A sleeping giant could end life in the deep ocean

Continental drift has the ability to block ocean oxygen.

A previously overlooked factor – the location of the continents – is helping to fill Earth’s oceans with life-supporting oxygen. Continental drift may eventually have the opposite effect, killing most deep-sea species.

“Continental drift seems too slow for anything drastic to come of it, but the ocean is the primary ocean, where even a seemingly small event can lead to the death of marine life on a large scale,” said Riverside geologist Andy Ridgewell. Ridgewell is a co-author of a new study on the forces that affect ocean oxygen.

As the ocean’s surface water approaches the North or South Pole, it becomes colder and denser and then sinks. As the water sinks, it carries oxygen that is pulled from the Earth’s atmosphere to the ocean floor.

Deep reef fish Papahanamokuakea Marine National Monument

Fish in the deep reefs of Pearl and Hermes Atoll in Papahanamokuakea Marine National Monument near Hawaii. Credit: Greg McFall, NOAA

Ultimately, the return flow brings nutrients released from submerged organic matter to the ocean’s surface, where they fuel plankton growth. Today’s oceans contain an astonishing diversity of fish and other animals, powered by a continuous supply of oxygen to the shallow depths and organic matter produced at the surface.

New research finds that this cycle of oxygen and nutrients can end abruptly. Using complex computer models, scientists have studied how the location of the continental plates moves ocean oxygen. They were surprised to see that.

The discovery, led by researchers from the University of California Riverside, is detailed in the journal temper nature. It was released today (August 17, 2022).

balloon fish restingballoon fish resting

Puffer fish are located near the Florida Keys. Credit: OAR/National Marine Research Program (NURP); Maine University

“Millions of years ago, soon after animal life began in the ocean, the entire global ocean cycle seemed to stop periodically,” Ridgwell said. “We do not expect continental drift to stop the sinking of surface water and oxygen, and to significantly affect the evolution of life on Earth.”

Until now, models used to investigate the evolution of ocean oxygen over the past 540 million years were relatively simple and did not take into account ocean circulation. In these models, marine hypoxia—the times when ocean oxygen disappears—represents a decrease in atmospheric oxygen concentrations.

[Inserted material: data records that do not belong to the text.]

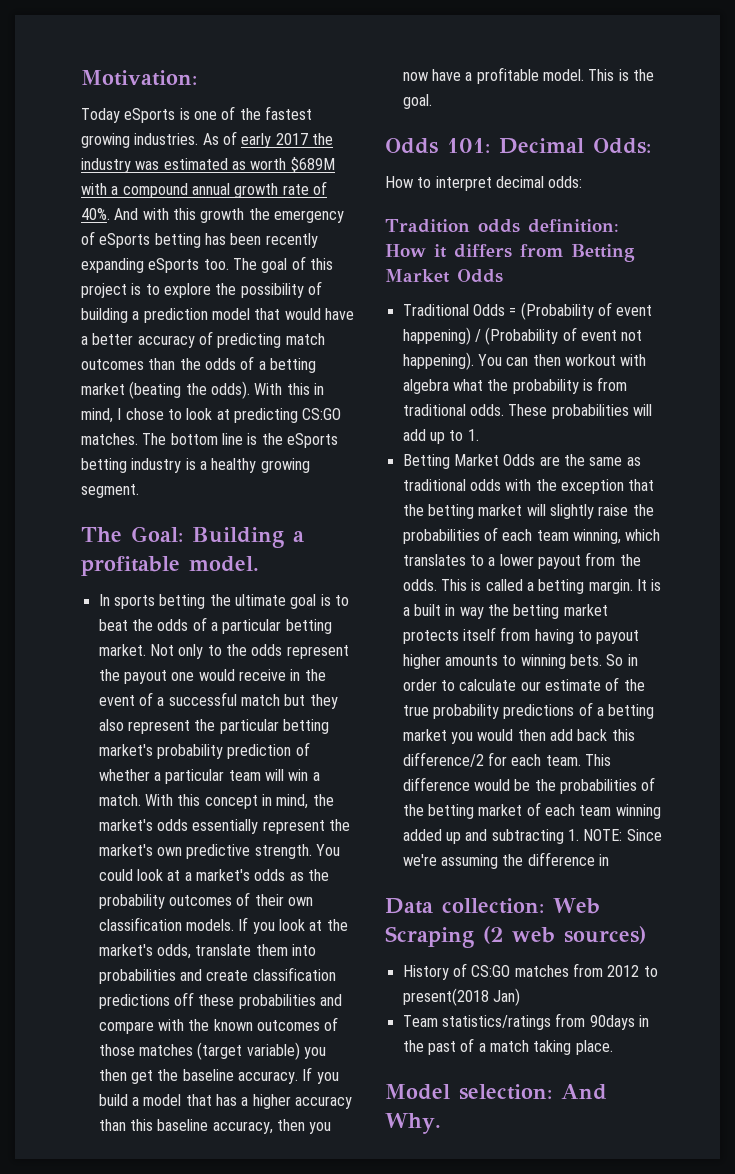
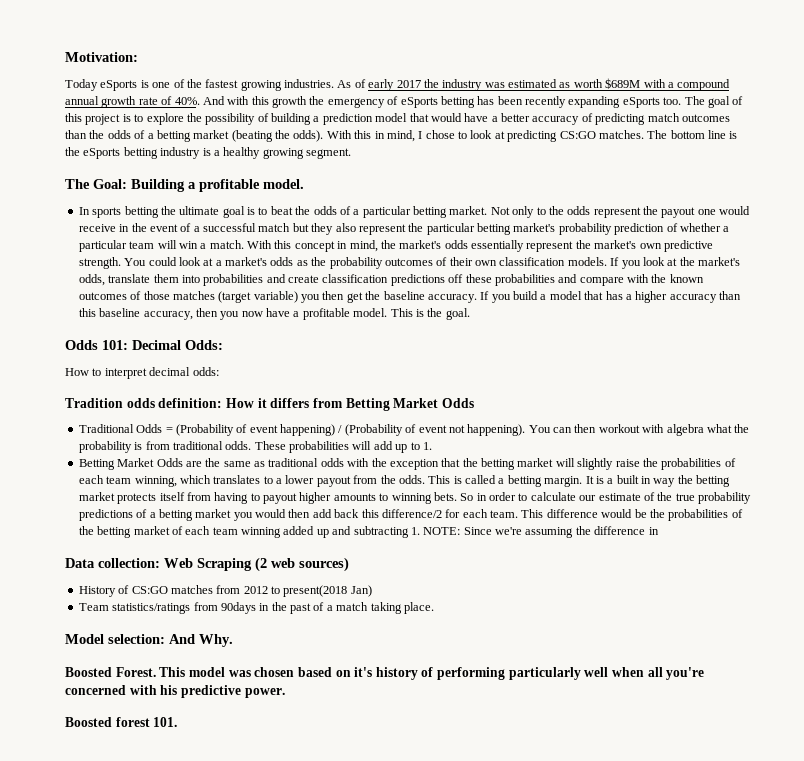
+ Boosted Forest. This model was chosen based on it's history of performing particularly well when all you're concerned with his predictive power.
+ Boosted forest 101.

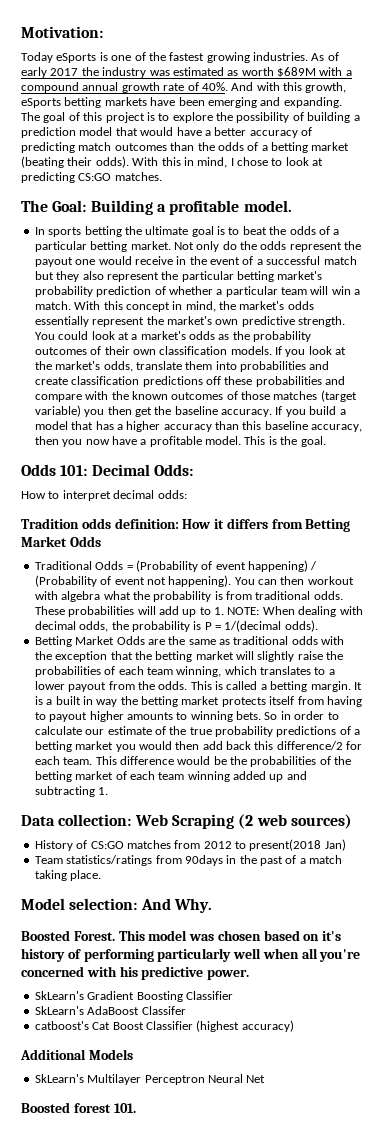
- And with this growth the emergency of eSports betting has been recently expanding eSports too.
+ And with this growth, eSports betting markets have been emerging and expanding.
- The goal of this project is to explore the possibility of building a prediction model that would have a better accuracy of predicting match outcomes than the odds of a betting market (beating the odds).
+ The goal of this project is to explore the possibility of building a prediction model that would have a better accuracy of predicting match outcomes than the odds of a betting market (beating their odds).
- The bottom line is the eSports betting industry is a healthy growing segment.
- Not only to the odds represent the payout one would receive in the event of a successful match but they also represent the particular betting market's probability prediction of whether a particular team will win a match.
+ Not only do the odds represent the payout one would receive in the event of a successful match but they also represent the particular betting market's probability prediction of whether a particular team will win a match.
- These probabilities will add up to 1.
+ These probabilities will add up to 1. NOTE: When dealing with decimal odds, the probability is P = 1/(decimal odds).
- This difference would be the probabilities of the betting market of each team winning added up and subtracting 1. NOTE: Since we're assuming the difference in
+ This difference would be the probabilities of the betting market of each team winning added up and subtracting 1.
+ SkLearn's Gradient Boosting Classifier
+ SkLearn's AdaBoost Classifer
+ catboost's Cat Boost Classifier (highest accuracy)
+ Additional Models
+ SkLearn's Multilayer Perceptron Neural Net

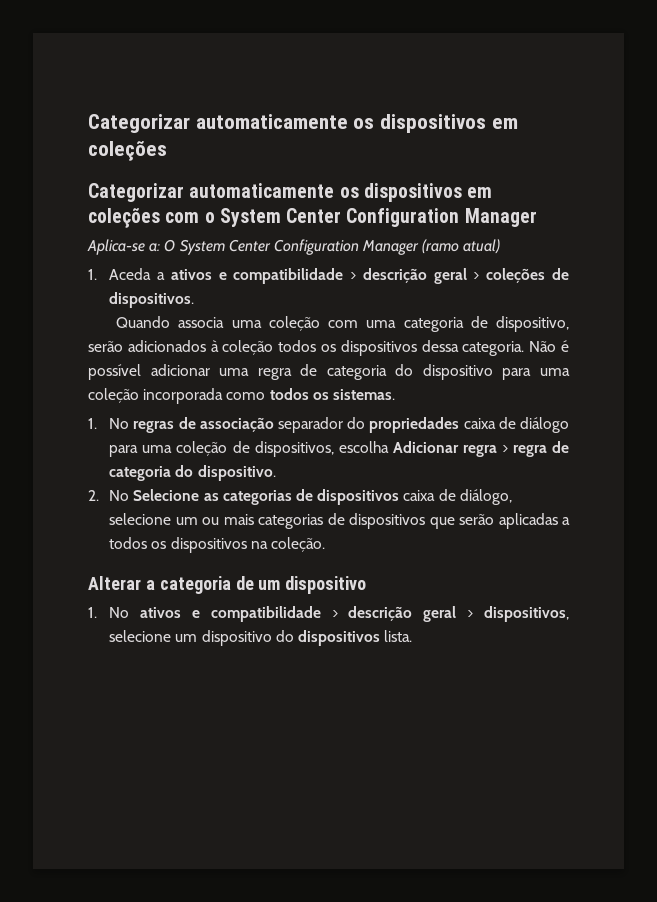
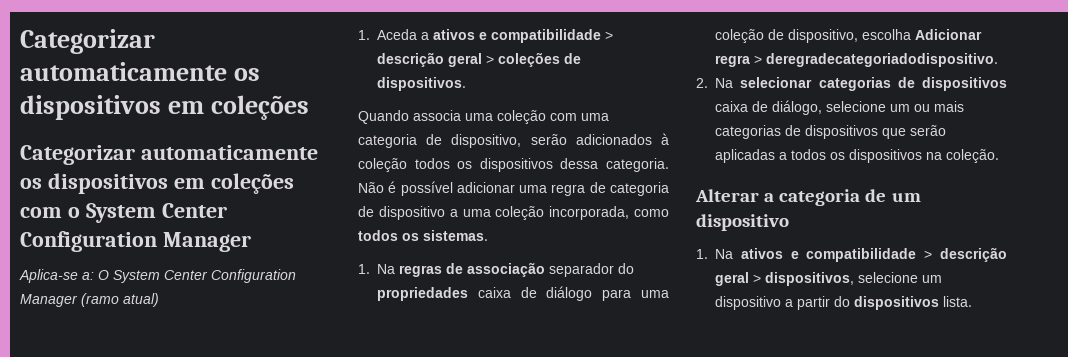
- Não é possível adicionar uma regra de categoria do dispositivo para uma coleção incorporada como todos os sistemas.
+ Não é possível adicionar uma regra de categoria de dispositivo a uma coleção incorporada, como todos os sistemas.
- 1. No regras de associação separador do propriedades caixa de diálogo para uma coleção de dispositivos, escolha Adicionar regra > regra de categoria do dispositivo.
- 2. No Selecione as categorias de dispositivos caixa de diálogo, selecione um ou mais categorias de dispositivos que serão aplicadas a todos os dispositivos na coleção.
+ 1. Na regras de associação separador do propriedades caixa de diálogo para uma coleção de dispositivo, escolha Adicionar regra > deregradecategoriadodispositivo.
+ 2. Na selecionar categorias de dispositivos caixa de diálogo, selecione um ou mais categorias de dispositivos que serão aplicadas a todos os dispositivos na coleção.
- 1. No ativos e compatibilidade > descrição geral > dispositivos, selecione um dispositivo do dispositivos lista.
+ 1. Na ativos e compatibilidade > descrição geral > dispositivos, selecione um dispositivo a partir do dispositivos lista.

“Scientists previously thought that changing oxygen levels in the ocean often reflect similar fluctuations in the atmosphere,” said Alexandre Paul, the study’s first author and designer of the UCR paleoclimate model, now at Bourgogne-Franch-Comte University in France.

Diorama of ancient marine life in EdiacaranDiorama of ancient marine life in Ediacaran

A diorama of ancient Ediacaran marine life on display at the Smithsonian Institution. Credit: Smithsonian

For the first time, this study used a model in which the ocean was represented in three dimensions, where ocean currents were calculated. According to the findings, the decline in the global water cycle leads to a stark separation between oxygen levels at the upper and lower depths.

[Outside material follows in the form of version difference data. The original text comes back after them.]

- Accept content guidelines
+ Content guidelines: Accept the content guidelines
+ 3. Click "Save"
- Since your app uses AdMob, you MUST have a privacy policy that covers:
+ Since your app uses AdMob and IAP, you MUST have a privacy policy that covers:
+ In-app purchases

This separation deprived the entire ocean floor of oxygen, except for shallow places near the coast, for several billion years, starting with the Silurian period about 440 million years ago.

“The circulatory collapse was a death sentence for anything that couldn’t swim close to the surface and still had lifelike oxygen in the atmosphere,” Ridgwell said. Among the creatures of the depths are strange-looking fish, worms, giant crustaceans, squid, seaweed, and others.

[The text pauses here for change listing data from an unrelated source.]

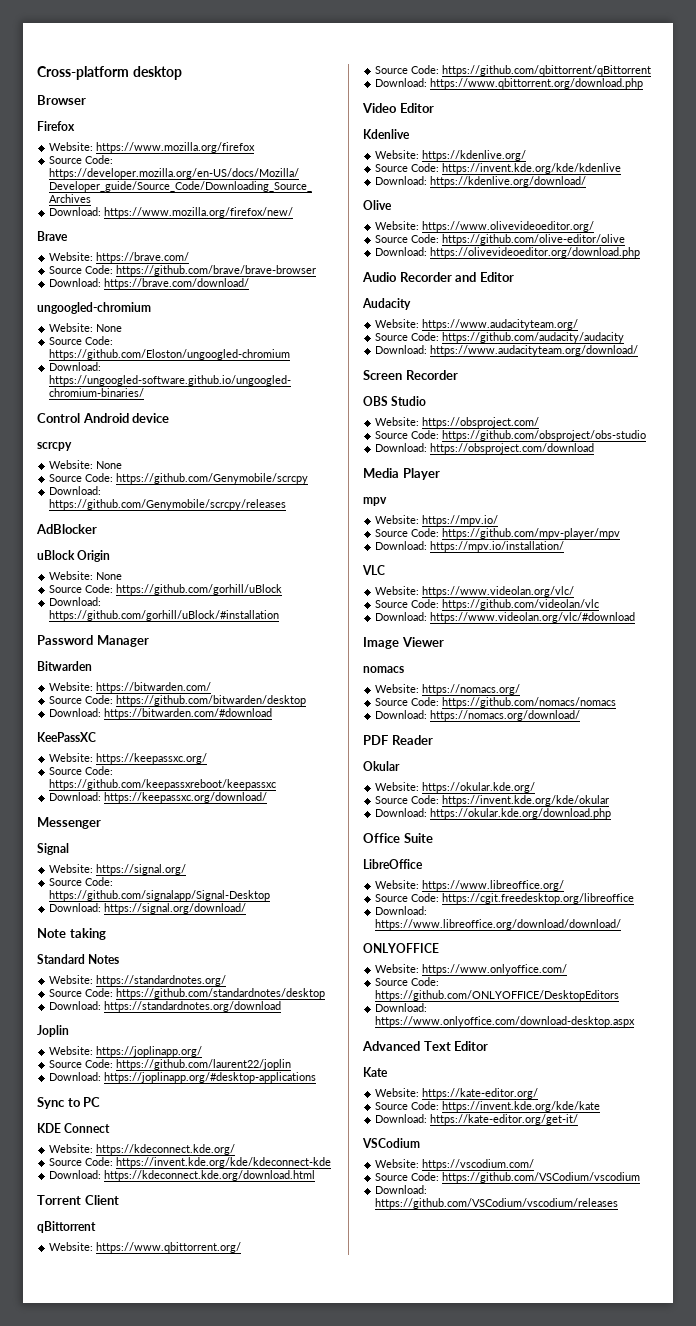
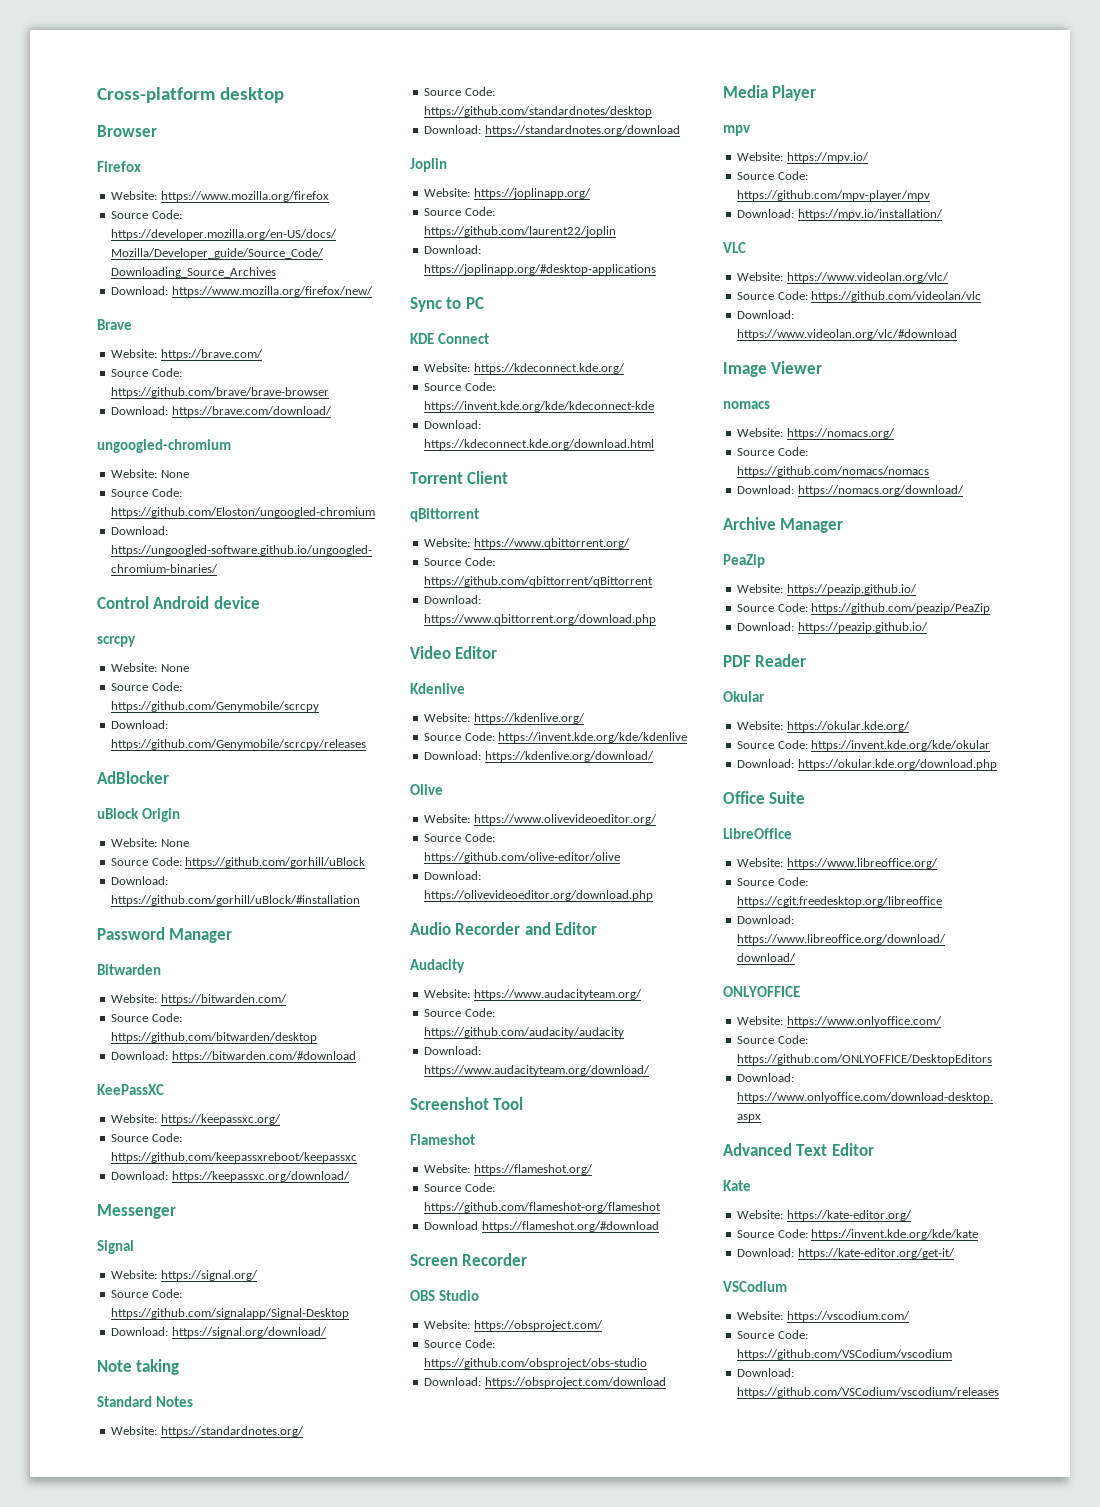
+ Screenshot Tool
+ Flameshot
+ Website: https://flameshot.org/
+ Source Code: https://github.com/flameshot-org/flameshot
+ Download https://flameshot.org/#download
+ Archive Manager
+ PeaZip
+ Website: https://peazip.github.io/
+ Source Code: https://github.com/peazip/PeaZip
+ Download: https://peazip.github.io/

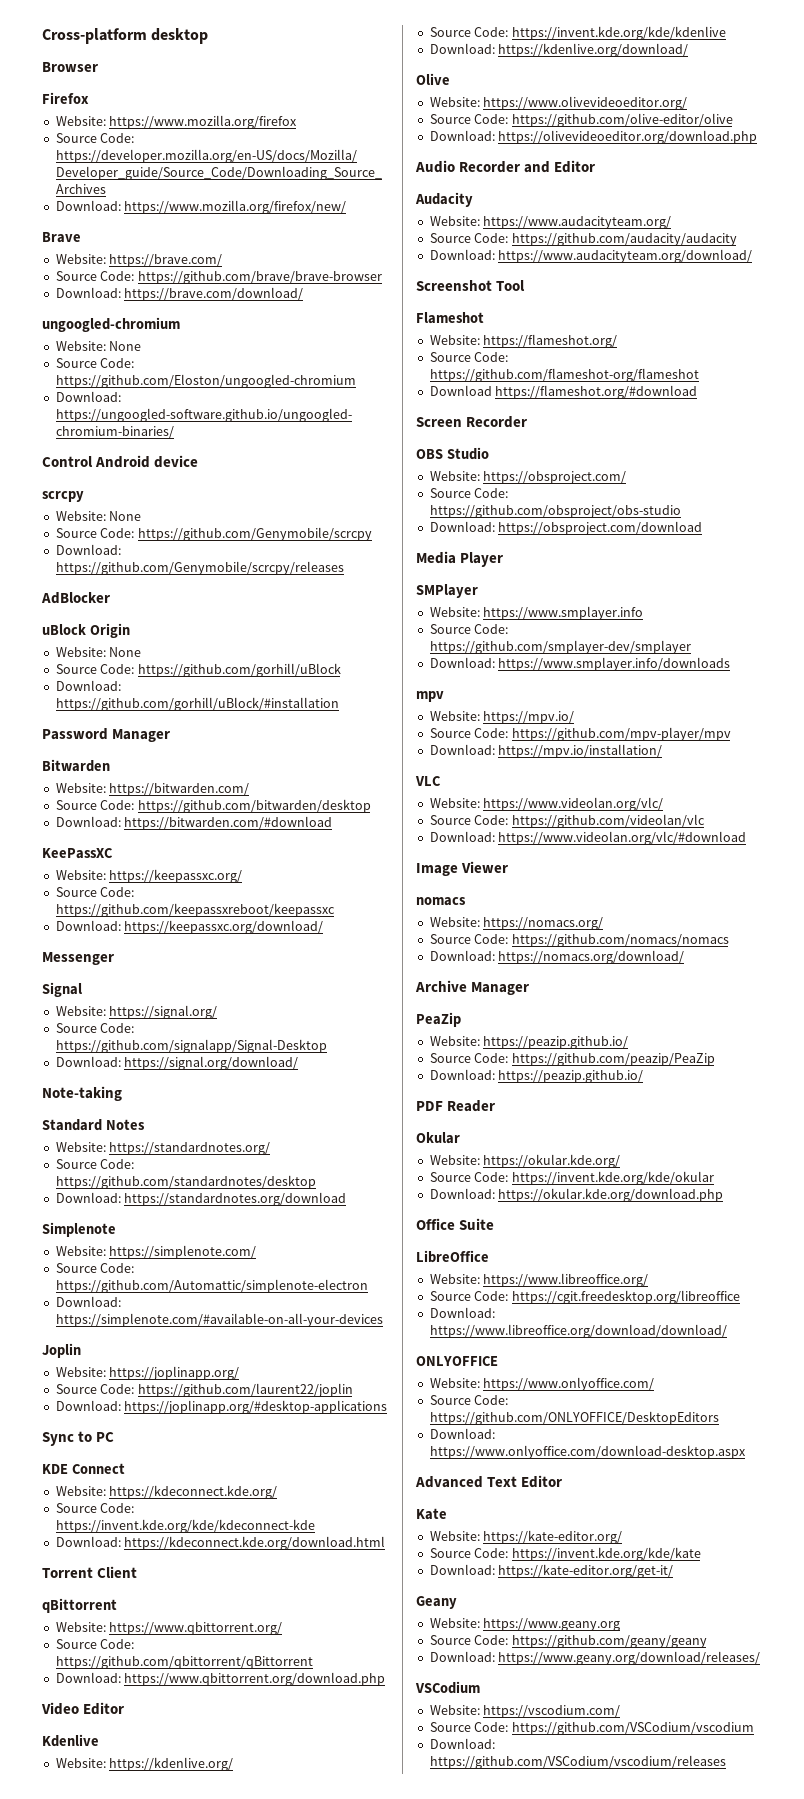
- Note taking
+ Note-taking
+ Simplenote
+ Website: https://simplenote.com/
+ Source Code: https://github.com/Automattic/simplenote-electron
+ Download: https://simplenote.com/#available-on-all-your-devices
+ SMPlayer
+ Website: https://www.smplayer.info
+ Source Code: https://github.com/smplayer-dev/smplayer
+ Download: https://www.smplayer.info/downloads
+ Geany
+ Website: https://www.geany.org
+ Source Code: https://github.com/geany/geany
+ Download: https://www.geany.org/download/releases/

The paper did not specify when or whether the Earth expects a similar event in the future. In fact, it is difficult to say when a crash occurred or what might lead to it. However, current climate models assert that global warming will impair ocean circulation, and some models predict a final collapse of the circulatory branch that begins in the North Atlantic.

“We need a high-resolution climate model to predict a mass extinction event,” Ridgewell said. “We already have concerns about the water cycle in the North Atlantic today, and there is evidence that water flow to depth is decreasing.”

In theory, an unusually warm summer or cliff erosion could trigger the cascade of life-enhancing processes seen today, Ridgewell said.

“The surface of the ocean, you might think you could surf or go sailing,” Ridgwell said. But the ocean works tirelessly below to provide vital oxygen to animals in the dark depths.”

“The ocean allows life to thrive, but it also gives that life back. Nothing dictates it because the continental plates are constantly moving.”

Note: Alexander Ball, Andy Ridgewell, Richard J. Stocky, Christophe Tommaso, Andrew Kane, Emmanuel Finin, and Christopher R. Scotties, 17 August 2022, “Continental Formation Controls Ocean Oxygenation During Aeons of Life” temper nature.